■ **Work to complete**
As the output, give exactly the lines that run from the one with "and the loader.)" through the end of the records below, and omit pictures.

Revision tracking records
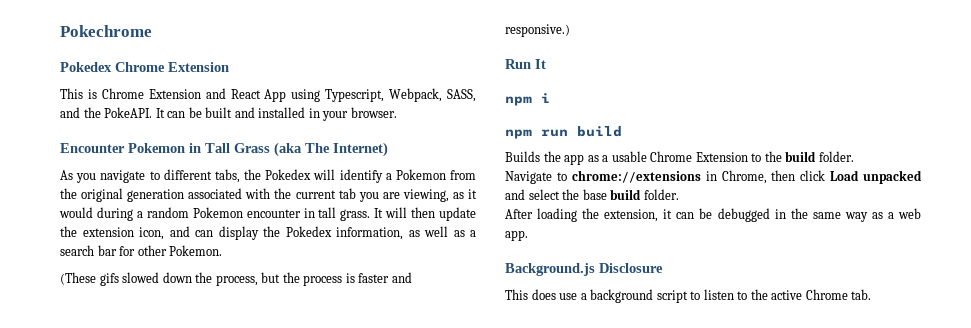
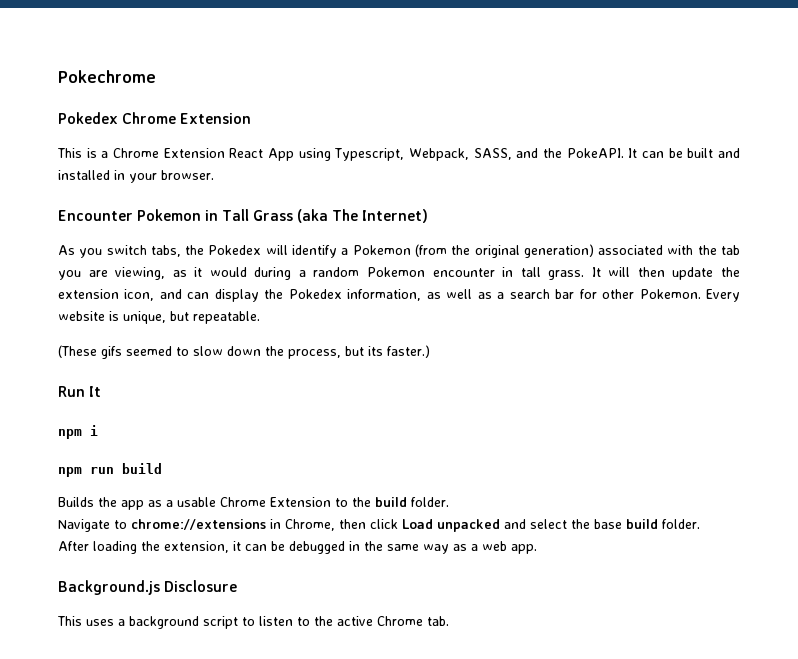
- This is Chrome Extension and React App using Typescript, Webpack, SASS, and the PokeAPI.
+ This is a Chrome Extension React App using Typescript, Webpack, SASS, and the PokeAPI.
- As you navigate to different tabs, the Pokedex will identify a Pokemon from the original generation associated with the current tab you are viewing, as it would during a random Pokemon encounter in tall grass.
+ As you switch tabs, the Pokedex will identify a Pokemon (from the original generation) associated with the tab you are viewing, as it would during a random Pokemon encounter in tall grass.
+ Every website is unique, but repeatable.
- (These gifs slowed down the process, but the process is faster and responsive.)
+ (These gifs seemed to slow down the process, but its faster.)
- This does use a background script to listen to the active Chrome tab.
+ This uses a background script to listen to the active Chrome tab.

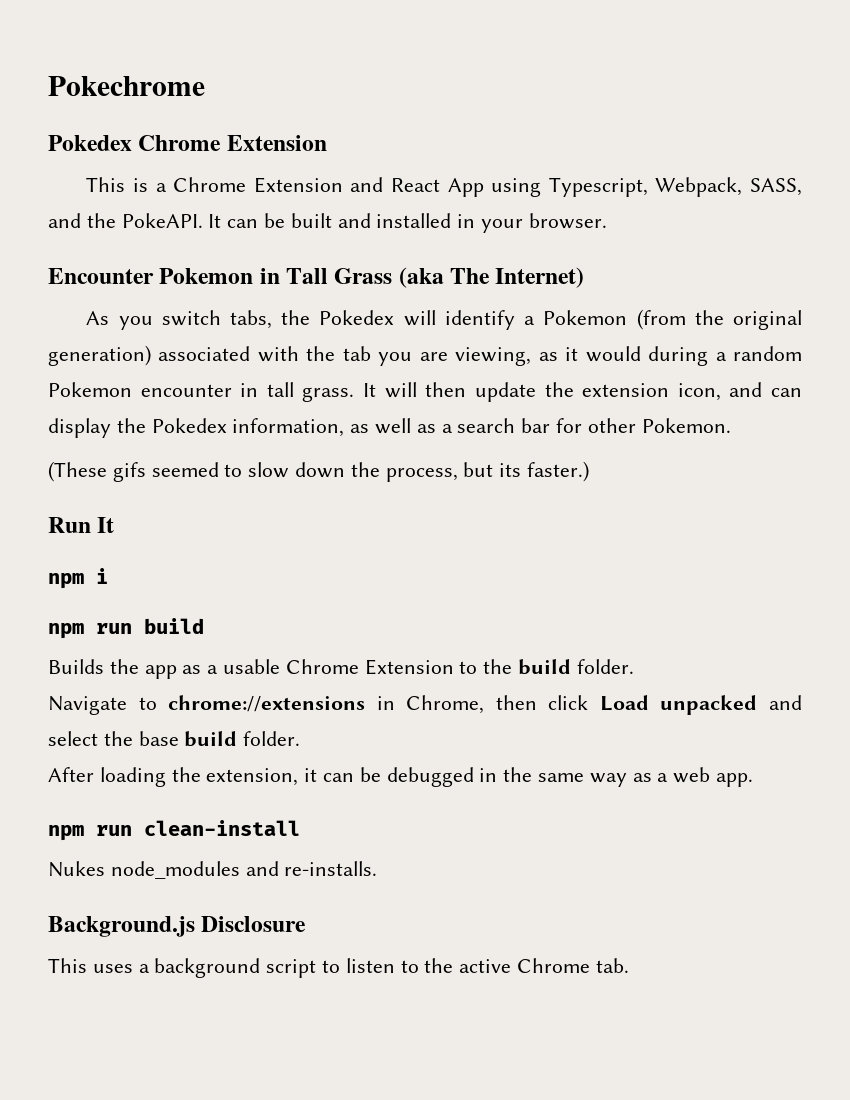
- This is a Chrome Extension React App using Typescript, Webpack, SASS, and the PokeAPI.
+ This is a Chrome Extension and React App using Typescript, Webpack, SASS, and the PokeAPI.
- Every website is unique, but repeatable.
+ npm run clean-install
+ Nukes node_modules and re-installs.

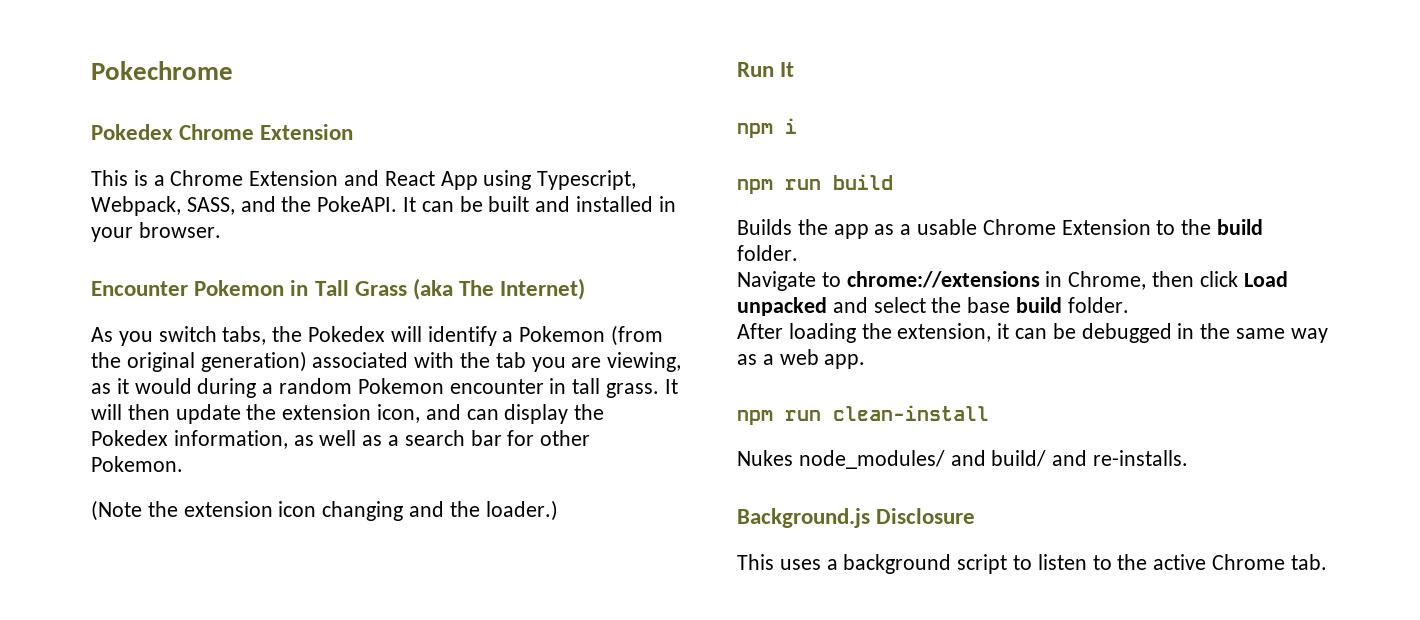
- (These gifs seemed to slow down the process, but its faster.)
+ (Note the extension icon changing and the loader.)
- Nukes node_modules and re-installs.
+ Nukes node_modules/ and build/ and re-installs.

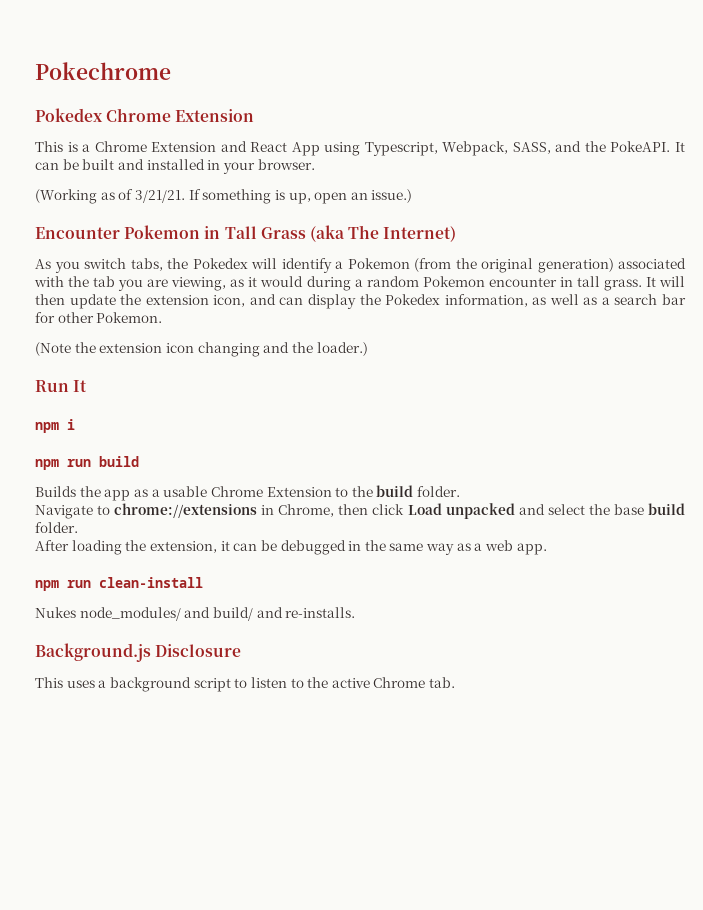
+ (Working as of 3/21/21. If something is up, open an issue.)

■ **Completed task**
+ (Note the extension icon changing and the loader.)
- Nukes node_modules and re-installs.
+ Nukes node_modules/ and build/ and re-installs.

+ (Working as of 3/21/21. If something is up, open an issue.)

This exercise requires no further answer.